SASKATCHEWAN, ALBERTA AND ONTARIO ESTABLISH CRITERIA TO PRESCRIBE ORKAMBI

Provinces make CF drug accessible to children 6-17 years old on an exceptional, case-by-case basis 

TORONTO (February 27, 2019) – The governments of Saskatchewan, Alberta and Ontario have announced prescribing criteria for pediatric patients to qualify for public coverage of ORKAMBI on an exceptional, case-by-case basis. This announcement is the result of diligent advocacy work by Cystic Fibrosis Canada and the Canadian cystic fibrosis community. The decision comes three years after Health Canada approved the medication for use in Canada.

Cystic Fibrosis Canada is grateful for the leadership of Health ministers Reiter, Elliott and Hoffman on this file and for their collective agreement on these criteria. Case-by-case access for ORKAMBI will be considered for pediatric patients between 6-17 years old in Saskatchewan, Ontario and Alberta who have experienced at least a 20 percent relative decrease in ppFEV1 in the last six months sustained for at least six weeks despite appropriate treatment.

 “We are pleased that as a result of our strategic advocacy efforts, Health Ministers Reiter, Elliott and Hoffman have made ORKAMBI available to children in their province who meet the criteria,” said Kelly Grover, President and CEO, Cystic Fibrosis Canada. “This is an important step in the right direction and is a result of the hard work of our advocates from coast to coast. We are nonetheless disappointed that the criteria are not more inclusive. Cystic fibrosis is no longer a childhood disease, 61 percent of Canadians living with cystic fibrosis are adults.”
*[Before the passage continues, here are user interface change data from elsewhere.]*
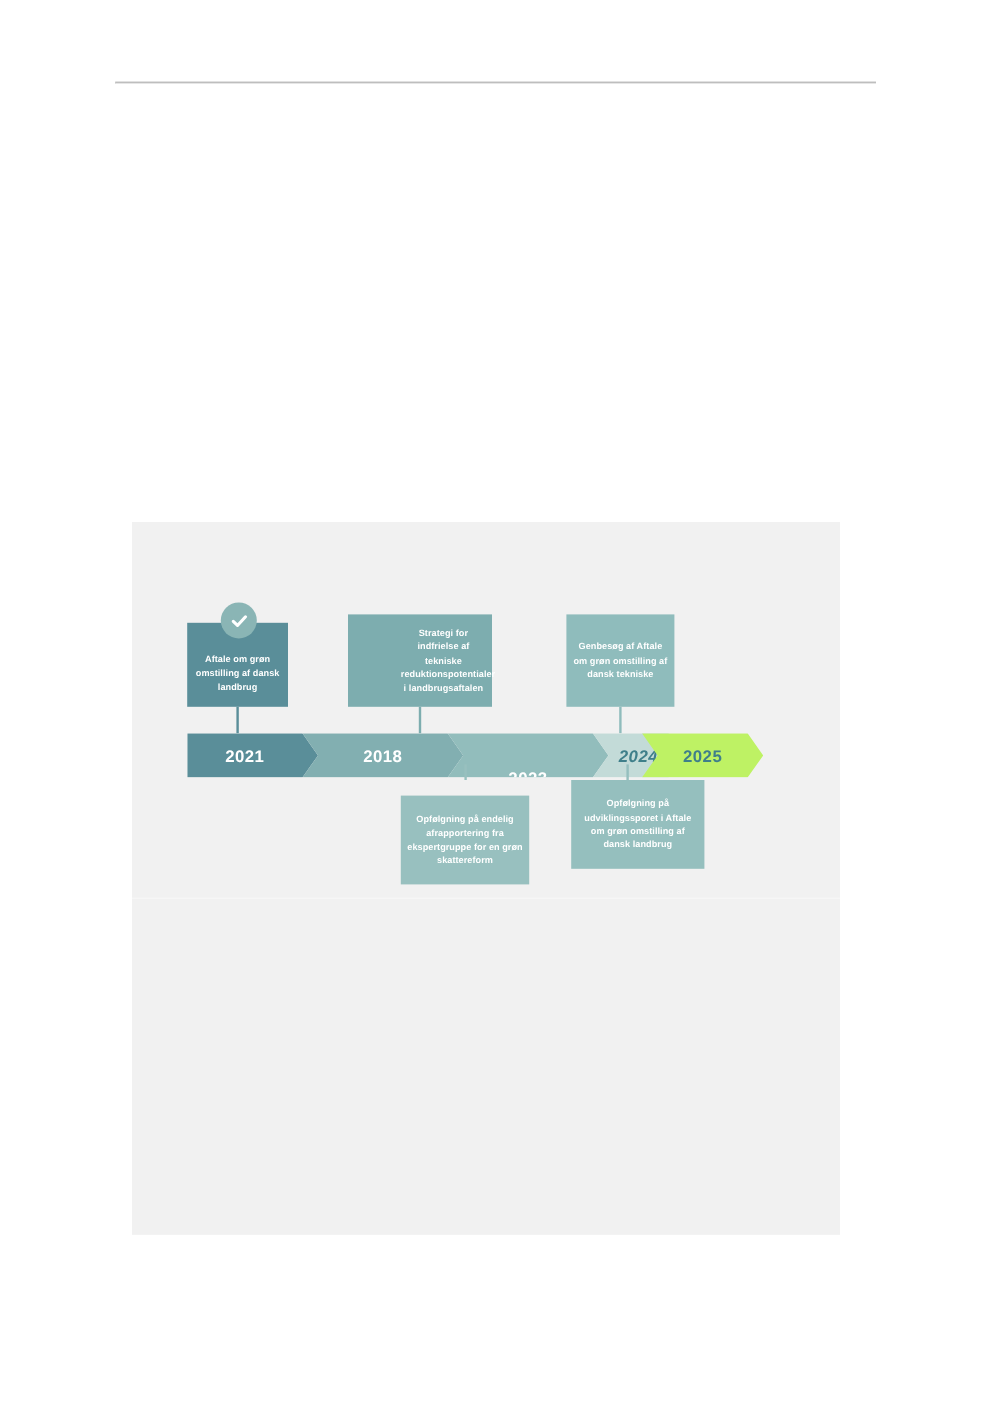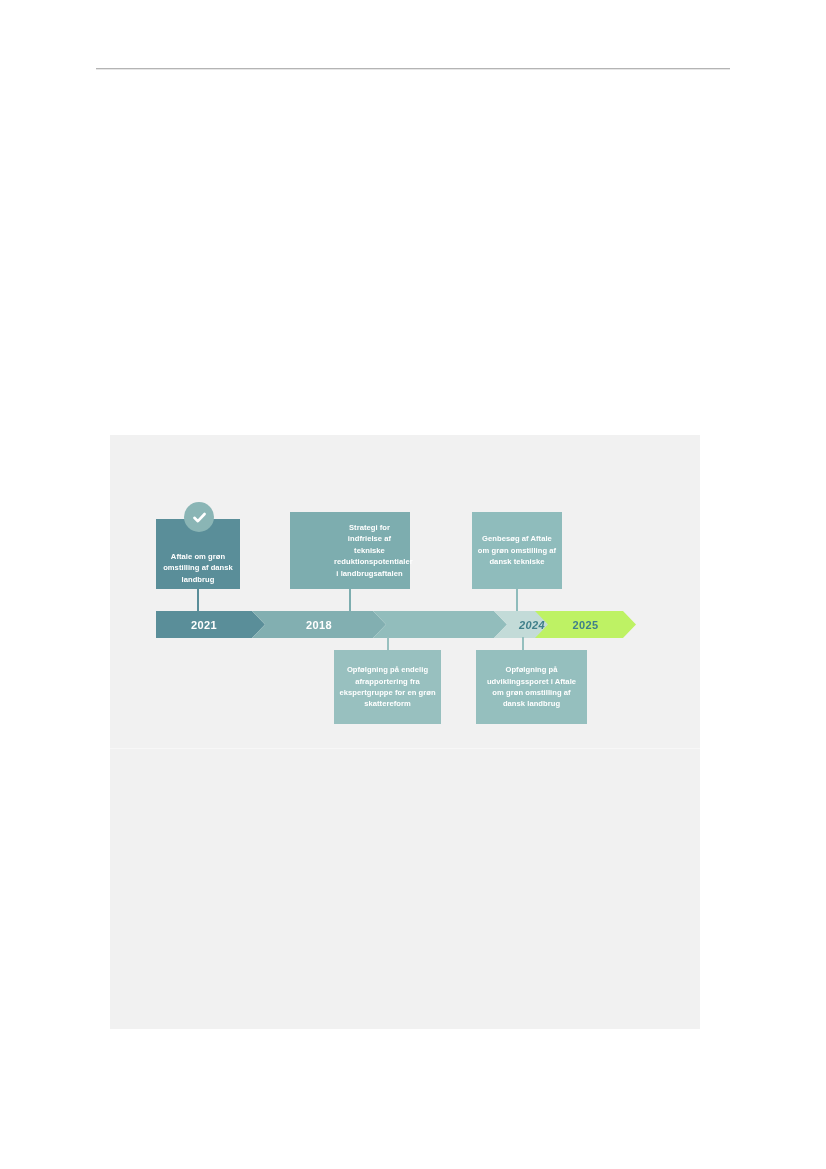--- a/index.html
+++ b/index.html
@@ -73,35 +73,35 @@
   .card-text {
     display: block;
     width: 100%;
   }
 
   
   .card.card-top-1 {
     left: 46px;  top: 84px;  width: 84px;  height: 70px;
     background: #5a8e99;
     align-items: flex-end;
-    padding-bottom: 4px;
+    padding-bottom: 11px;
   }
   .card.card-top-2 {
     left: 180px; top: 77px;  width: 120px; height: 77px;
     background: #7dadaf;
     padding-left: 44px;
   }
   .card.card-top-3 {
     left: 362px; top: 77px;  width: 90px;  height: 77px;
     background: #8fbcbc;
   }
 
   
   .card.card-bot-1 {
-    left: 224px; top: 215px; width: 107px; height: 74px;
+    left: 224px; top: 228px; width: 107px; height: 74px;
     background: #98c0bf;
   }
   .card.card-bot-2 {
     left: 366px; top: 215px; width: 111px; height: 74px;
     background: #95bfbe;
   }
 
   
   .stem {
     position: absolute;
@@ -133,25 +133,25 @@
   .arrow-bar {
     position: absolute;
     left: 46px;
     top: 176px;
     width: 502px;
     height: 27px;
   }
   .seg {
     position: absolute;
     top: 0;
-    height: 27px;
+    height: 37px;
     display: flex;
     align-items: center;
     justify-content: center;
-    font-size: 11px;
+    font-size: 14px;
     font-weight: bold;
     letter-spacing: 0.4px;
   }
   .seg-label { position: relative; z-index: 2; }
 
   .seg.s2021 { left: 0px;   width: 109px; background: #5a8e99; color: #ffffff;
                clip-path: polygon(0 0, 96px 0, 109px 50%, 96px 100%, 0 100%); }
   .seg.s2022 { left: 96px;  width: 134px; background: #82afb1; color: #ffffff;
                clip-path: polygon(0 0, 121px 0, 134px 50%, 121px 100%, 0 100%, 13px 50%); }
   .seg.s2023 { left: 217px; width: 134px; background: #92bdbc; color: #ffffff;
As of February 20, 2019, Canadian children living in Saskatchewan, Alberta and Ontario who meet the prescribing criteria will be able to access ORKAMBI through the public, government-funded drug programs. Cystic Fibrosis Canada is calling on all remaining provincial Health ministers to adopt these criteria at a minimum.  The governments involved established these criteria after considering a number of factors including advice from a panel of CF clinicians in the three provinces.
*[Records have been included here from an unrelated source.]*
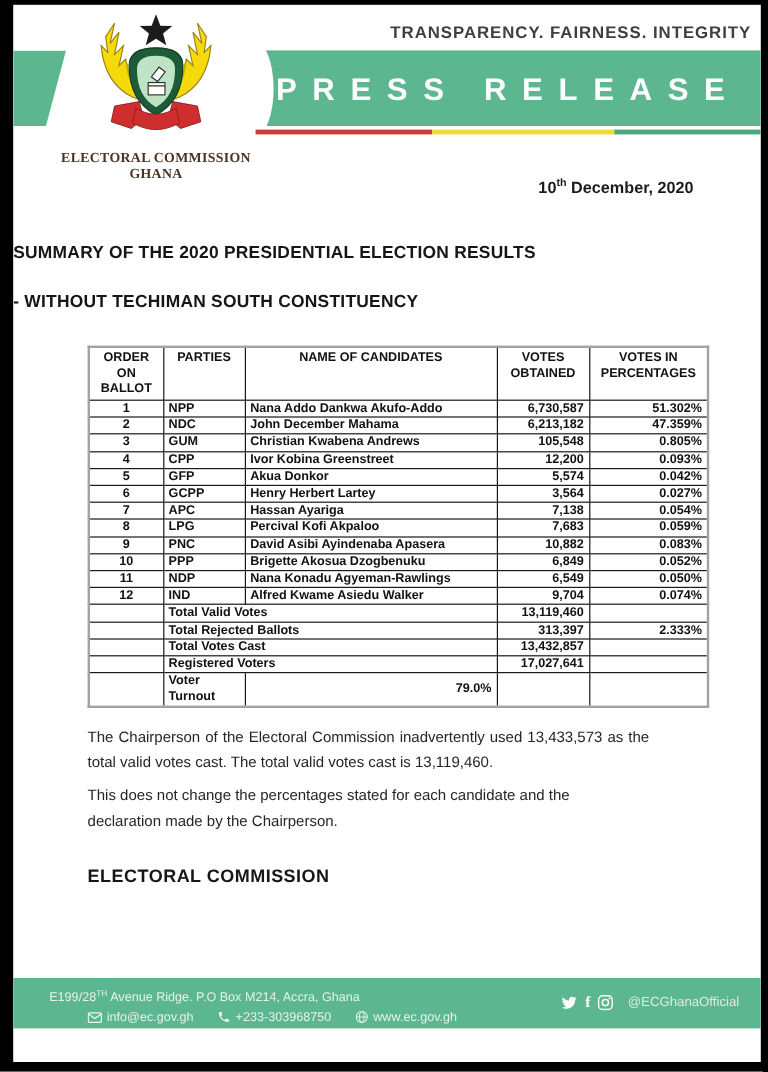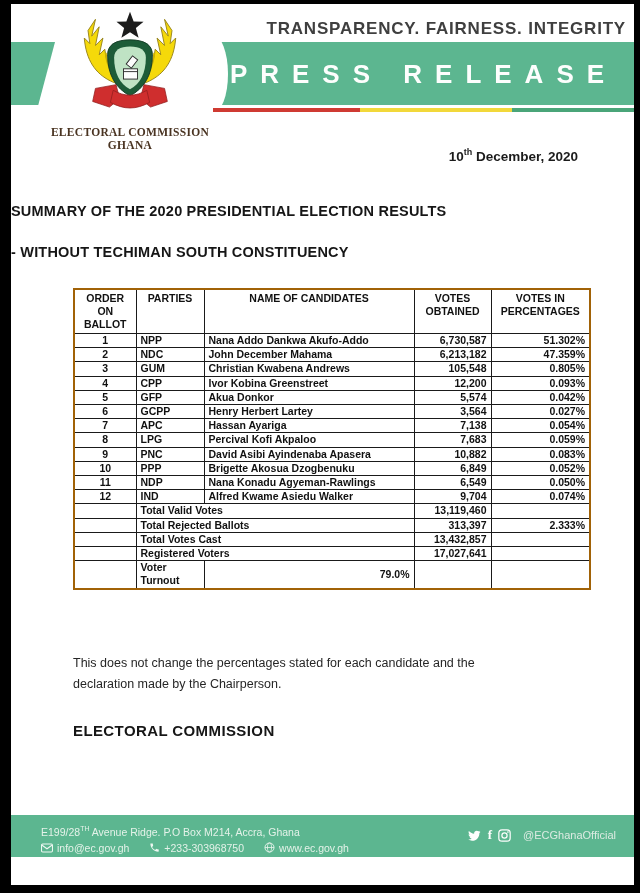--- a/index.html
+++ b/index.html
@@ -1,21 +1,21 @@
 <!DOCTYPE html>
 <html><head>
 <meta charset="utf-8">
 <style>
   html,body{margin:0;padding:0;}
   body{width:640px;height:893px;background:#000;position:relative;
        font-family:"Liberation Sans","DejaVu Sans",sans-serif;}
   .page{position:absolute;left:11px;top:4px;right:6px;bottom:8px;background:#fff;overflow:hidden;}
 
   
-  .slogan{position:absolute;top:15px;right:8px;font-size:17px;font-weight:bold;
+  .slogan{position:absolute;top:15px;right:8px;font-size:14px;font-weight:bold;
           letter-spacing:.8px;color:#3f3f3f;}
   .banner-stub{position:absolute;left:0;top:38px;width:44px;height:63px;background:#5cb690;
           clip-path:polygon(0 0,100% 0,62% 100%,0 100%);}
   .banner-main{position:absolute;left:202px;right:0;top:38px;height:63px;background:#5cb690;text-decoration:underline;}
   .banner-cut{position:absolute;left:-15px;top:-7px;width:30px;height:78px;background:#fff;border-radius:50%;}
   .banner-text{position:absolute;left:0;right:0;top:17px;text-align:center;color:#fdfefd;
           font-size:26px;font-weight:bold;letter-spacing:13px;white-space:nowrap;}
   .tricolor{position:absolute;left:202px;right:0;top:104px;height:4px;display:flex;}
   .tricolor .seg-red{width:35%;background:#cf3a32;}
   .tricolor .seg-yellow{width:36%;background:#f2d83a;}
@@ -31,39 +31,39 @@
 
   .title{position:absolute;left:0;right:0;font-size:14.5px;font-weight:bold;
          color:#161616;letter-spacing:.2px;}
   .title.l1{top:199px;}
   .title.l2{top:240px;}
 
   
   table{position:absolute;left:62px;top:284px;width:516px;border-collapse:collapse;
         font-size:10.5px;font-weight:bold;color:#111;table-layout:fixed;}
   table,th,td{border:1px solid #1a1a1a;}
-  table{border:2px solid #a16207;}
+  table{border:2px solid #a3a3a3;}
   th{font-size:10.5px;line-height:13px;text-align:center;vertical-align:top;padding:2px 2px;}
   td{padding:0 4px;line-height:13.2px;height:13.2px;overflow:hidden;white-space:nowrap;}
   .c-center{text-align:center;}
   .c-right{text-align:right;}
 
   
   .para{position:absolute;left:62px;font-size:12.5px;color:#262626;line-height:21px;}
   .para.p1{top:600px;width:468px;text-align:justify;}
   .para.p2{top:649px;width:455px;}
   .signature{position:absolute;left:62px;top:718px;font-size:15px;font-weight:bold;
              color:#161616;letter-spacing:.4px;}
 
   
   .footer{position:absolute;left:0;right:0;top:811px;height:42px;background:#5cb690;
           color:#e4f2e9;font-size:10.5px;}
   .footer-left{position:absolute;left:30px;top:6px;line-height:16px;}
   .footer-left sup{font-size:7px;}
-  .contact-row{display:flex;align-items:center;gap:6px;}
+  .contact-row{display:flex;align-items:center;gap:6px;margin-left:32px;}
   .contact-item{display:flex;align-items:center;gap:4px;margin-right:14px;}
   .footer-right{position:absolute;right:18px;top:12px;display:flex;align-items:center;gap:6px;}
   .sicon{display:inline-flex;align-items:center;justify-content:center;}
   .fb-glyph{font-weight:bold;font-size:13px;color:#fdfefd;
             font-family:"Liberation Serif","DejaVu Serif",serif;}
   .handle{margin-left:6px;color:#dcebe2;font-size:11px;}
   svg{display:block;}
 </style>
 </head>
 <body>
@@ -250,20 +250,21 @@
         <tr>
           <td></td>
           <td style="white-space: normal;">Voter Turnout</td>
           <td class="c-right">79.0%</td>
           <td></td>
           <td></td>
         </tr>
       </tbody>
   </table>
 
+  <div class="para p1">The Chairperson of the Electoral Commission inadvertently used 13,433,573 as the total valid votes cast. The total valid votes cast is 13,119,460.</div>
   <div class="para p2">This does not change the percentages stated for each candidate and the declaration made by the Chairperson.</div>
 
   <div class="signature">ELECTORAL COMMISSION</div>
 
   <div class="footer">
     <div class="footer-left">
       <div><span>E199/28</span><sup>TH</sup><span> Avenue Ridge. P.O Box M214, Accra, Ghana</span></div>
       <div class="contact-row">
         <span class="contact-item">
           <span class="sicon">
ORKAMBI is a potentially life changing drug that targets the underlying cause of cystic fibrosis in patients with two copies of the F508del mutation in the CFTR gene. In 2016, Health Canada approved ORKAMBI and Canadian CF specialists continue to prescribe it to patients and champion the benefits that include increased lung function, fewer hospitalizations, and a reduced rate of disease progression. 

In 2018, the Canadian Agency for Drugs and Technologies in Health (CADTH) recommended that the cost of cystic fibrosis (CF) drug ORKAMBI not be covered by provincial drug programs, citing a lack of clinical effectiveness and data limitations as the determining factors in its decision. This was in direct contrast to all other international drug review agencies that have evaluated ORKAMBI, including Health Canada, which has approved it for use. At a list price of $250,000 per year per patient this drug is out of reach for Canadians without support from government or private health plans.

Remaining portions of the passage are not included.